Servicing Japan’s massive government debt is already a heavy burden. It will become more of one if the Bank of Japan (BoJ) moves away from its ultra-loose policy based on negative interest rates and yield-curve control, as it hints it may do next year. Many firms that rely on interest-free capital would struggle to stay solvent, too.

Japan’s workforce is still shrinking and ageing. Its firms continue to hoard cash. Over 40% of firms listed on Japan’s TOPIX 500 trade below book value, compared with under 5% on America’s S&P 500. Foreign-investor interest has as much to do with Japan’s relative stability and cheap currency as excitement about new growth.

Yet those familiar flaws obscure other developments. In recent decades “the fundamental problem of the Japanese economy was dynamism," says Hoshi Takeo of the University of Tokyo. Too few new companies were formed, too many old ones hung around, prices barely changed and talent was trapped within firms for life. “Now we’re seeing that begin to change."

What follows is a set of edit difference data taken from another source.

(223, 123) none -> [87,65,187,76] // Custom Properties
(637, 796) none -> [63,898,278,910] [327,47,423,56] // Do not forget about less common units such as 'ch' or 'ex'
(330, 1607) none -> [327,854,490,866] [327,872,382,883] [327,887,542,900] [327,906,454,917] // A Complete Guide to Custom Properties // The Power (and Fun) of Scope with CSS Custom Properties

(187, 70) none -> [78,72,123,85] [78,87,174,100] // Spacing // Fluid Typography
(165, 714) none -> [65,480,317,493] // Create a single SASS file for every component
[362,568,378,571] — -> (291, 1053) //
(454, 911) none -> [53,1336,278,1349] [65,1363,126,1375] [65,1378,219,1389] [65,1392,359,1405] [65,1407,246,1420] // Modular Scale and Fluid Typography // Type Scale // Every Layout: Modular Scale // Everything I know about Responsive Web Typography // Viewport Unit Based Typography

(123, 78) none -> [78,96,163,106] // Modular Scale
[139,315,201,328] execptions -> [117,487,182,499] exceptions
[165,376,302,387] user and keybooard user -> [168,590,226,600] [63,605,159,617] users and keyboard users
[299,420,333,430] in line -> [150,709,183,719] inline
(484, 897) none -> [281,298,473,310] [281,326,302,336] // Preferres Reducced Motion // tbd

Start with prices. Headline annual inflation has been above the BoJ’s 2% target for 18 straight months. Even if much of that is due to higher import costs the psychology of price-setting is changing as a result. Firms have been forced to test the long-held assumption that pushing up prices would mean losing customers. “We came to understand we can raise prices," says Niinami Takeshi, the CEO of Suntory, a big drinks maker, and the chair of Keizai Doyukai, an influential association of corporate executives. The practice has become widespread: prices for nearly 90% of items monitored by the BoJ are rising (see chart).

(The Economist)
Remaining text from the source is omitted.